MY2008 brings the switchover to gen2 TPMS sensors and hardware. I think the unique module for MY2008 through 2009.5 is needed because it's still talking to a classic J523 for display and control purposes. From MY2009.5 forward, you have the RCD-810 or RNS-810 and the updated instrument cluster. So, they just took those straight out of the Touareg parts bin.

Jason


----------



## jyoung8607 (Feb 14, 2006)

jyoung8607 said:


> 010: Says "Wheel Pos. + ID Number", haven't figured this one out yet. May let you force a sensor to a wheel position?
> 011-016: [ nothing ]


I was able to make this work tonight. Adaptation blocks 10 through 12 (and ONLY those) follow the same coding schema as another VW TPMS system, one without wheel position learning. It's described in this SSP PDF on page 31. This other system MUST be adapted using this method, it won't auto-learn. It seems we have the option to force adaptation. A valid entry in AB 10 unlocks AB 11, then AB 12. Repeat for all five wheel positions (or four, if so coded) and learning is done! I was able to go directly from J523 "new spec pressures" to learning done/no TPMS warnings, with my chosen pressures, in just a couple minutes without even leaving Park.

Jason


----------



## gdemos (Feb 5, 2012)

*using VCDS to make TPMS work*

Jason brought up some coding info on the VCDS to make TPMS adjustments.
I have a feeling I am in need of new sensors due to worn battery life; and am also not well versed with using my VCDS.

I have two goals: 
1. Validate battery life of TPMS Sensors using VCDS scan, 
2. if I purchase new sensors I would like to use the VCDS to change settings on the TPMS (set spec pressures, etc.)

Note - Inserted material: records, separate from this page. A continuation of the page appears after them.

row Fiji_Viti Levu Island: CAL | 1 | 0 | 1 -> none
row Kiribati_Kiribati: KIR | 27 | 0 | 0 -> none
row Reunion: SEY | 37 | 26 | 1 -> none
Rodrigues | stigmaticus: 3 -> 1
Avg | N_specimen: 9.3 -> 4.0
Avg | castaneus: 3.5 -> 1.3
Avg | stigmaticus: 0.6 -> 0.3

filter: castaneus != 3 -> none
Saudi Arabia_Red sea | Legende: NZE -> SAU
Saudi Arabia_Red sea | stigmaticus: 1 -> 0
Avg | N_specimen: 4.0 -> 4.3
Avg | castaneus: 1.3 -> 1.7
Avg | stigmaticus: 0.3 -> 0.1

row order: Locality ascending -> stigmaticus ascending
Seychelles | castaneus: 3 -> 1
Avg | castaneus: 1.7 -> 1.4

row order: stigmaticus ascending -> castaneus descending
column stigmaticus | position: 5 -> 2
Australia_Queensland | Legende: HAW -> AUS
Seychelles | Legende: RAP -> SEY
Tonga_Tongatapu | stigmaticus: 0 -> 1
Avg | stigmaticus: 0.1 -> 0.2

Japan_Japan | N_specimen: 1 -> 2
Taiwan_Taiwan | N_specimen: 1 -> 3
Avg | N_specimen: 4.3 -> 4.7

In Jason's post he mentions some coding on the VCDS, my problem is I have no idea how to code using hte VCDS... I can run a scan and using the forum have been able to interpret the scan to some extent for other problems.

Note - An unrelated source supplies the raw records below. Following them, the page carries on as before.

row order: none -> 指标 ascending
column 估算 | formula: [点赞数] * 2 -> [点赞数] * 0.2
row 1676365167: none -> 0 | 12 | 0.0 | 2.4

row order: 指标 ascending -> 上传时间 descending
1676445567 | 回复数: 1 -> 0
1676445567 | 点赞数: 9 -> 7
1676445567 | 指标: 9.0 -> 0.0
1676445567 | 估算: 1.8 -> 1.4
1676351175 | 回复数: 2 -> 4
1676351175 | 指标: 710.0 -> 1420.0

Jason: would you be able to reply with a step by step on (a) using VCDS to determine sensor battery life (i have only found a thread burried here that spoke of an old vagcom means of this); and (b) how to 're-code' using the VCDS tool to address TPMS settings?

Thanks & Looking Forward!
-Greg


----------



## jyoung8607 (Feb 14, 2006)

gdemos said:


> Jason brought up some coding info on the VCDS to make TPMS adjustments.
> I have a feeling I am in need of new sensors due to worn battery life; and am also not well versed with using my VCDS.
> 
> I have two goals:
> ...


If you open the TPMS controller and go to Measured Value Blocks, you can see the estimated months of remaining battery life. I think they start at 6 or 7 years (72-84 months)? Not sure. I found that mine started to get flaky even though they theoretically had 10-12 months remaining.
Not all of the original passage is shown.